PARIS – Le procureur national antiterroriste en France a récemment pris la parole dans les médias pour expliquer le contexte sécuritaire ayant conduit à l’interdiction d’un rassemblement annuel de musulmans, décidée par la préfecture de police de Paris.
Selon ses déclarations, plusieurs enquêtes liées à des activités relevant du « terrorisme d’État » sont actuellement en cours sur le territoire français. Il a indiqué que trois pays sont concernés par ces investigations : l’Iran, la Russie et l’Algérie.
Toujours selon le procureur, ces affaires ne viseraient pas directement des intérêts français, mais concerneraient plutôt des actions dirigées contre des ressortissants étrangers vivant en exil en France, notamment des opposants politiques.
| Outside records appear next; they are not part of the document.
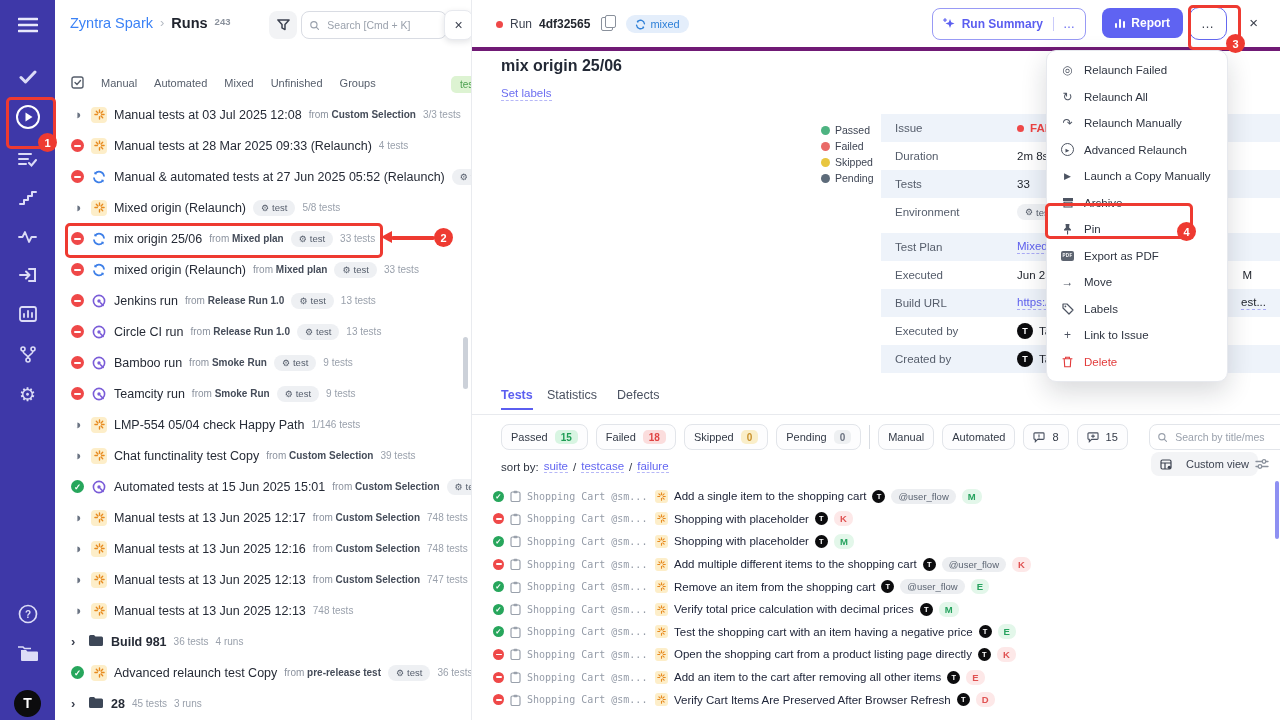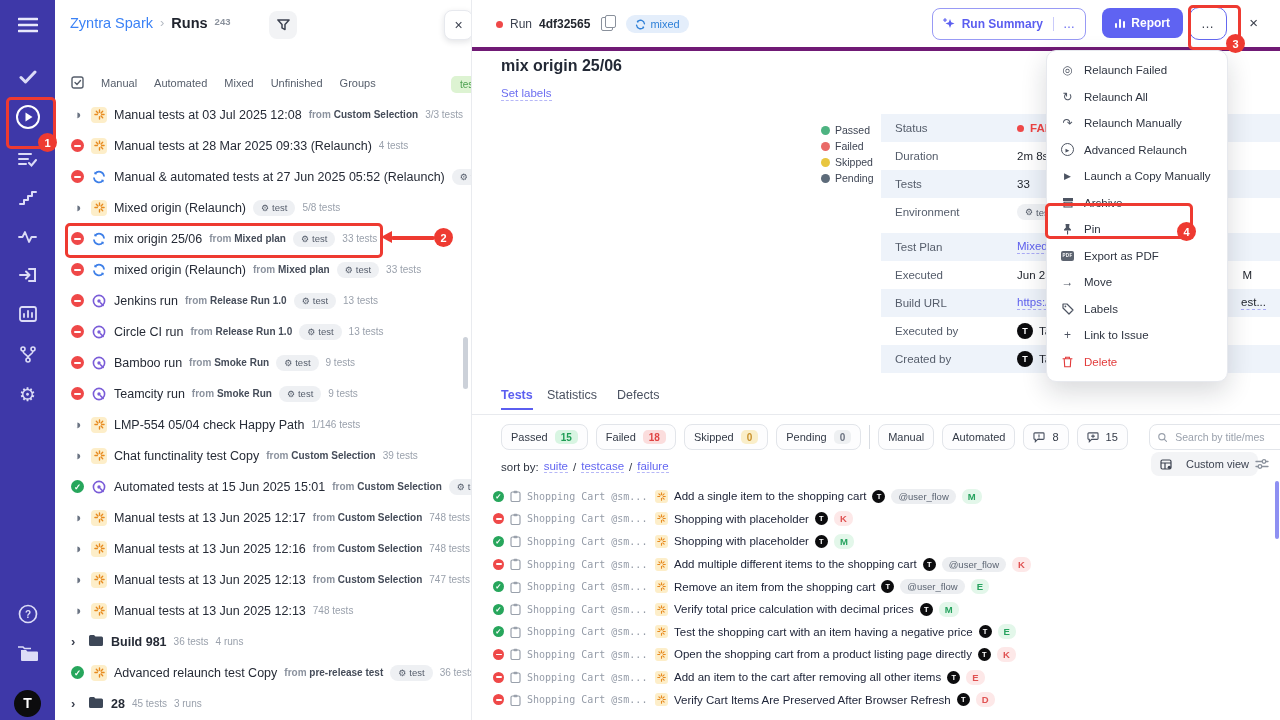--- a/index.html
+++ b/index.html
@@ -20,21 +20,21 @@
   .lsearch{position:absolute;left:246px;top:11px;width:146px;height:28px;border:1px solid #d9dce3;border-radius:8px;background:#fff;display:flex;align-items:center;padding:0 8px;gap:6px;box-sizing:border-box;}
   .lsearch input{border:0;outline:0;width:100%;font-size:10.5px;color:#444b58;font-family:"Liberation Sans",sans-serif;}
   .lsearch input::placeholder{color:#9aa1ac;}
   .lclose{position:absolute;left:389px;top:10px;width:27px;height:28px;background:#fff;border:1px solid #e7e9ee;border-radius:8px;box-shadow:0 2px 6px rgba(20,24,40,.12);display:flex;align-items:center;justify-content:center;font-size:14px;color:#3c4250;cursor:pointer;}
   .ltabs{position:absolute;left:16px;top:76px;display:flex;align-items:center;gap:17px;font-size:11px;color:#565e6b;}
   .ltabs .tab{cursor:pointer;}
   .toptag{position:absolute;left:396px;top:76px;background:#ddf3d2;color:#4a9f4e;font-size:10px;padding:3px 9px;border-radius:5px;}
   .runs{position:absolute;left:0;top:99px;width:416px;}
   .rrow{height:31px;display:flex;align-items:center;padding-left:16px;gap:7px;white-space:nowrap;cursor:pointer;}
   .rt{font-size:12.5px;color:#262b36;}
-  .rfrom{font-size:10px;color:#8b929e;font-weight:bold;}
+  .rfrom{font-size:10px;color:#8b929e;}
   .rfrom b{color:#454c59;}
   .chip{background:#eef0f3;border-radius:10px;padding:2.5px 8px;font-size:9.5px;color:#555d6b;display:inline-flex;gap:3px;align-items:center;}
   .chip .g{font-size:9px;color:#555d6b;}
   .rmeta{font-size:10px;color:#9aa1ac;}
   .st{width:13px;height:13px;border-radius:50%;flex:0 0 13px;display:flex;align-items:center;justify-content:center;}
   .st-failed{background:#ef4848;}
   .st-failed i{display:block;width:7px;height:2px;background:#fff;border-radius:1px;}
   .st-passed{background:#27a65c;color:#fff;font-size:8.5px;font-weight:700;}
   .st-prog{font-size:13px;line-height:13px;color:#6a7382;background:none;}
   .org{width:16px;height:16px;border-radius:4px;flex:0 0 16px;display:flex;align-items:center;justify-content:center;}
@@ -213,20 +213,27 @@
       <span class="proj">Zyntra Spark</span>
       <span class="sep">›</span>
       <span class="sect">Runs</span>
       <span class="cnt">243</span>
     </div>
     <div class="filterbtn">
         <svg width="13" height="13" viewBox="0 0 14 14">
           <path d="M1 1h12L8.6 6v5.4L5.4 9.6V6z" fill="none" stroke="#3c4250" stroke-width="1.6" stroke-linejoin="round"></path>
         </svg>
       </div>
+    <div class="lsearch">
+      <svg width="11" height="11" viewBox="0 0 12 12">
+          <circle cx="5" cy="5" r="4" stroke="#9aa1ac" stroke-width="1.5" fill="none"></circle>
+          <path d="M8 8l3 3" stroke="#9aa1ac" stroke-width="1.5" stroke-linecap="round"></path>
+        </svg>
+      <input placeholder="Search [Cmd + K]" style="">
+    </div>
     <div class="lclose">
         <span>×</span>
       </div>
 
     <div class="ltabs">
       <svg width="13" height="13" viewBox="0 0 13 13">
           <rect x="1" y="1" width="11" height="11" rx="2" stroke="#565e6b" stroke-width="1.4" fill="none"></rect>
           <path d="M4 6.5l2 2 3.5-4" stroke="#565e6b" stroke-width="1.4" fill="none" stroke-linecap="round"></path>
         </svg>
       <span class="tab">Manual</span>
@@ -592,21 +599,21 @@
           <span class="lgt">Skipped</span>
         </div>
       <div class="lgrow">
           <span class="lgdot" style="background:#5d6b7a"></span>
           <span class="lgt">Pending</span>
         </div>
     </div>
 
     <div class="info">
       <div class="irow shade">
-        <span class="il">Status</span>
+        <span class="il">Issue</span>
         <span class="iv fail">
             <span class="reddot"></span>
             <span>FAILED</span>
           </span>
       </div>
       <div class="irow">
         <span class="il">Duration</span>
         <span class="iv">2m 8s</span>
       </div>
       <div class="irow shade">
Il a précisé que plusieurs enquêtes étaient ouvertes, notamment contre des réseaux liés à l’Iran et à la Russie. Concernant l’Algérie, il a également évoqué des investigations en cours, sans en détailler publiquement le contenu.
D’après les éléments avancés, ces opérations impliqueraient parfois des intermédiaires ou des réseaux criminels utilisés pour cibler des individus à l’étranger. Ces informations restent toutefois encadrées par le secret de l’enquête.
À ce stade, aucune réaction officielle n’a été enregistrée du côté des autorités algériennes concernant ces déclarations.
Certaines analyses et prises de position militantes établissent un parallèle entre ces accusations et les tensions politiques liées à des mouvements d’opposition à l’étranger.